For each of two rectangles, the length to width ratio is 3:2. The ratio of the length of the larger rectangle to the length of the smaller rectangle is 7:5. What is the ratio of the area of the two rectangles?
ahh, I see you corrected it
1st:
length -- 3x
width ---2x
area = 6x^2
2nd :
lenth : width = 3y : 2y
area = 6y^2
but length of larger : length of smaller = 7:5
3y : 3x = 7 : 5
y/x = 7/5
y = 7x/5
so area of 2nd = 6(7x/5) = 294x^2/25
larger area / smaller area
= (294x^2/25) / 6x^2
= 49/25 or 49:25
or
simply realize that the area of similar figures is proportional to the square of their sides, which would be
7^2/5^2
= 49/25
The ratio of the length of a rectangle to the weight of the rectangle is 5:2 if the link is 45 centimeters what is the width of the rectangle in centimeters
Let's assume the length of the smaller rectangle is 3x and the width is 2x.
Therefore, the length of the larger rectangle is 7y and the width is 5y, where y is a common factor.
The area of the smaller rectangle is (3x)(2x) = 6x^2.
The area of the larger rectangle is (7y)(5y) = 35y^2.
To find the ratio of the area of the two rectangles, we divide the area of the larger rectangle by the area of the smaller rectangle.
So, the ratio of the area of the larger rectangle to the smaller rectangle is (35y^2)/(6x^2).
Please note that since no specific values are given for x and y, we cannot simplify the ratio further. Thus, the ratio is (35y^2)/(6x^2).
To find the ratio of the areas of the two rectangles, we first need to calculate the lengths and widths of the rectangles.
Let's assume the length of the smaller rectangle is 3x, and its width is 2x. Since the length to width ratio is 3:2, we can express the length and width of the smaller rectangle as 3x and 2x, respectively.
Now, we know that the larger rectangle has a length ratio of 7 to 5 compared to the smaller rectangle. Therefore, the length of the larger rectangle would be (7/5) multiplied by the length of the smaller rectangle, which is (7/5) * 3x = 21x/5.

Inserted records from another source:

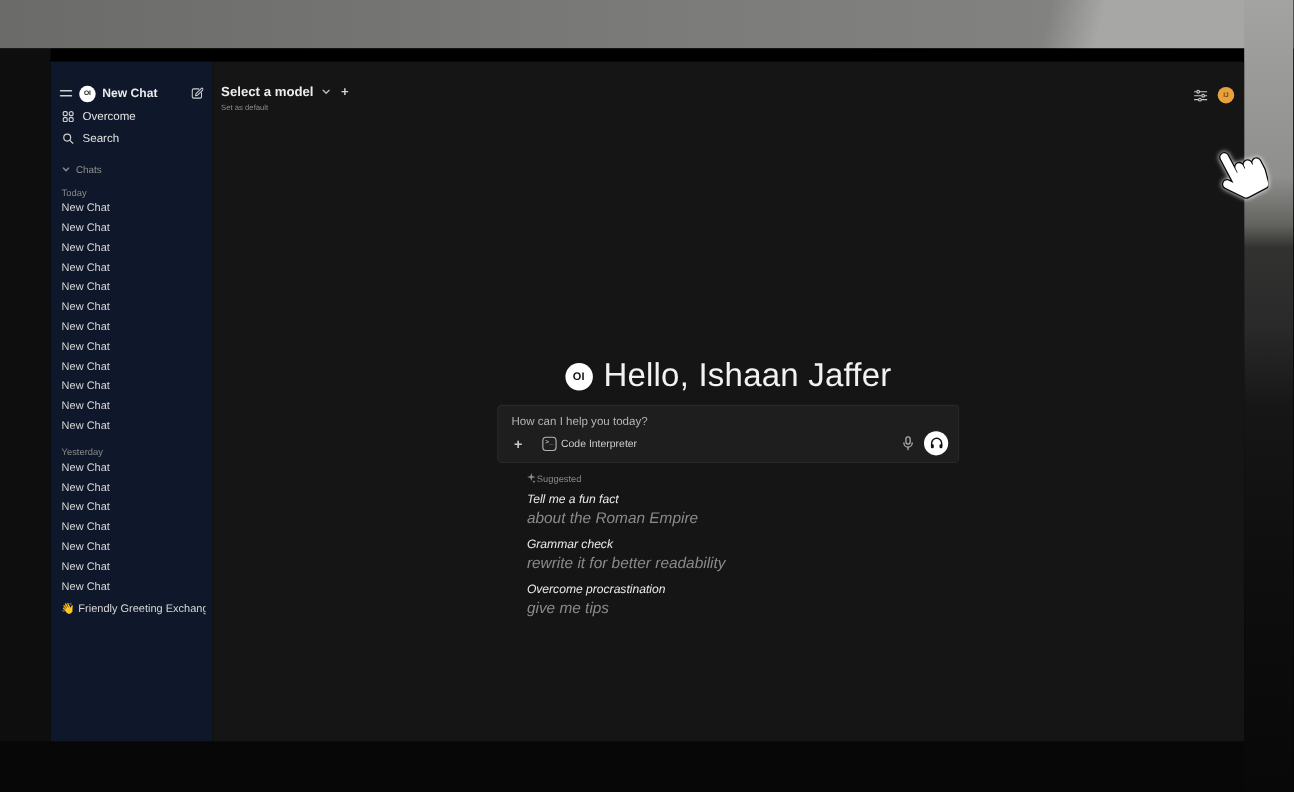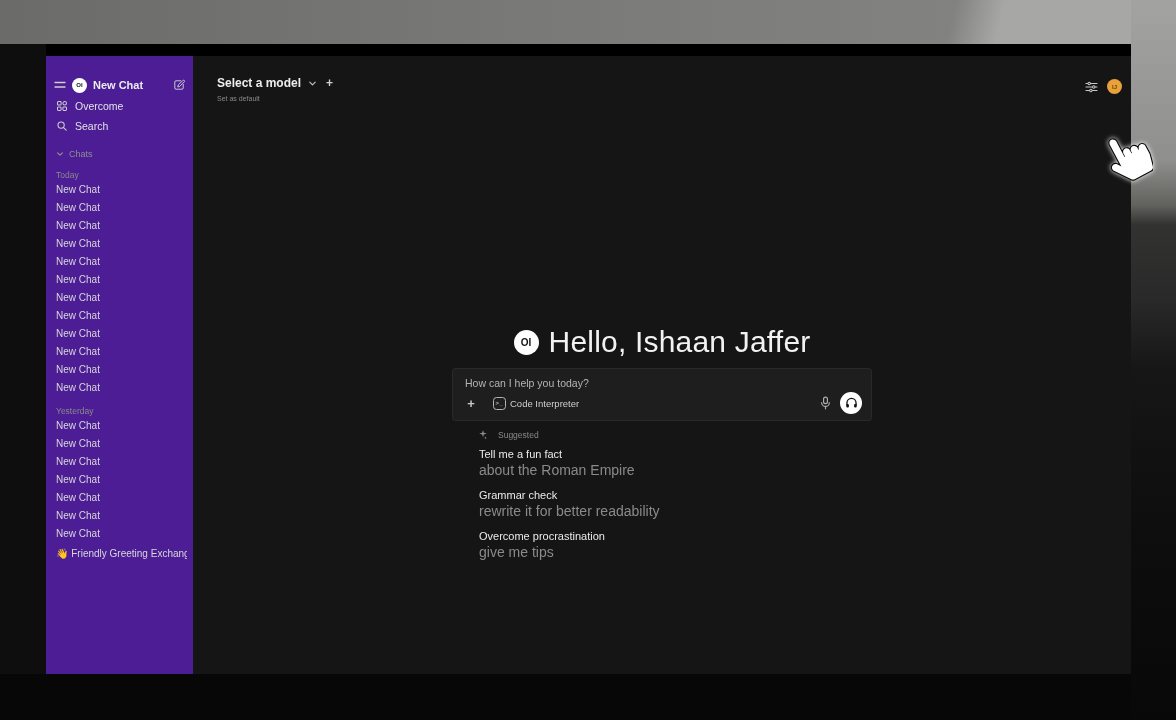"New Chat" .sidebar { background: #4c1d95 -> #0f172a }
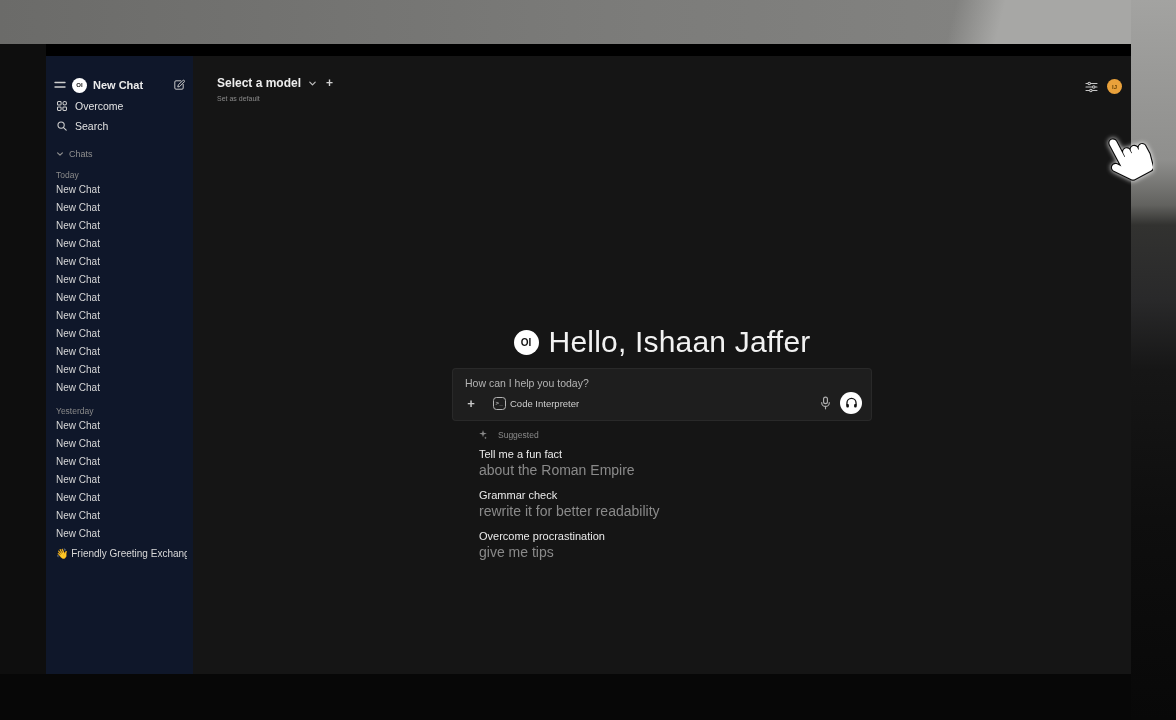"Select a model" .model-bar { left: 24px -> 8px }
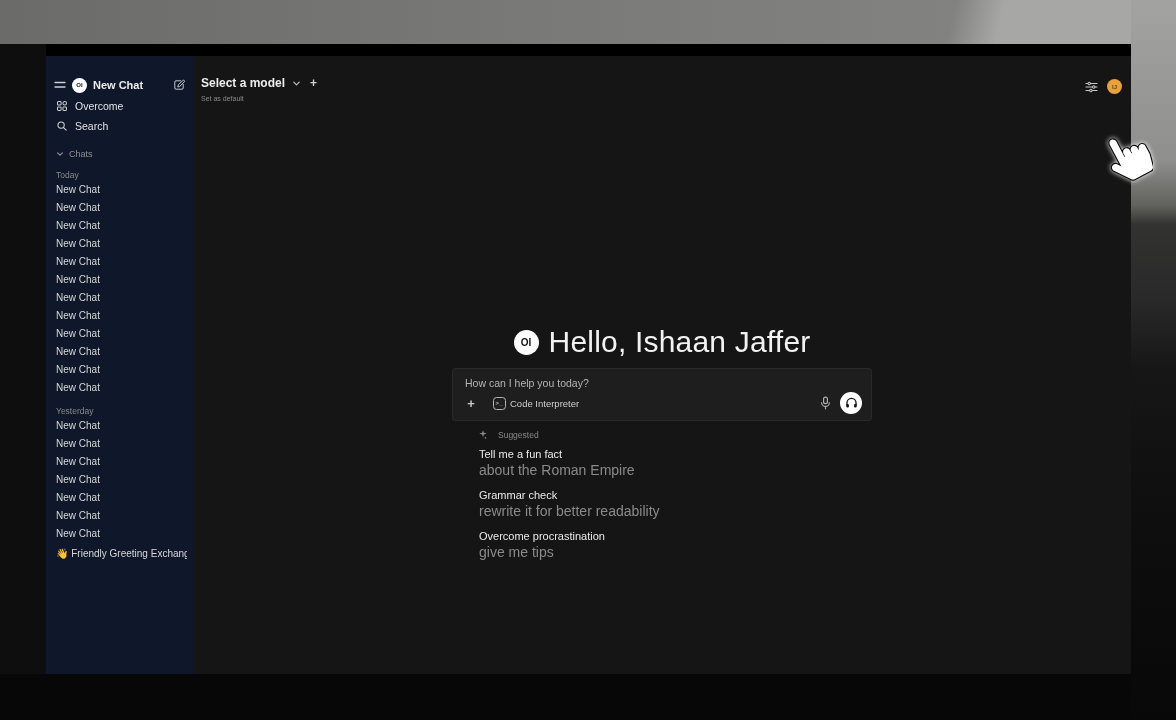"Suggested" .sg-head { gap: 11px -> 1px }
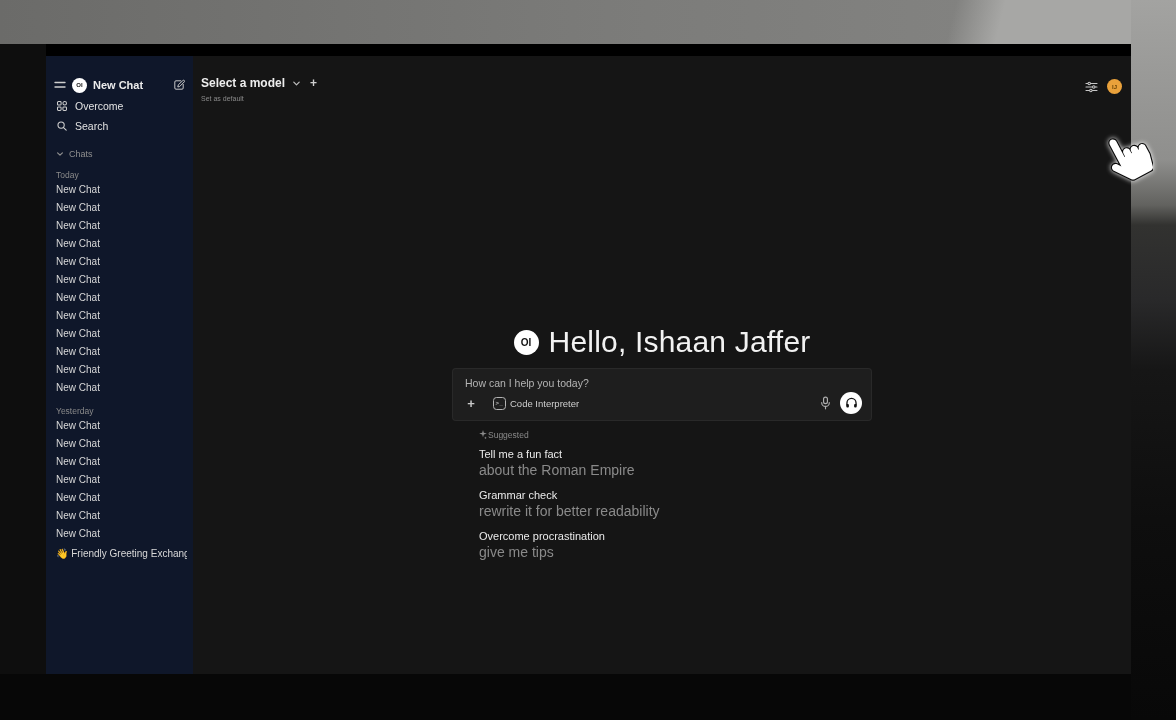"Tell me a fun fact" .sg-item { font-style: none -> italic }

Since the length to width ratio of the larger rectangle is also 3:2, we can calculate the width of the larger rectangle by multiplying the width of the smaller rectangle by (3/2). Therefore, the width of the larger rectangle is (3/2) * 2x = 3x.
Now that we have the lengths and widths of both rectangles, we can calculate their areas.
The area of the smaller rectangle is length multiplied by width, which is 3x * 2x = 6x^2.
The area of the larger rectangle is length multiplied by width, which is (21x/5) * 3x = (63/5)x^2.
To find the ratio of the areas, we divide the area of the larger rectangle by the area of the smaller rectangle:
((63/5)x^2) / (6x^2) = (63/5)/(6) = 63/30 = 21/10.
Therefore, the ratio of the areas of the two rectangles is 21:10.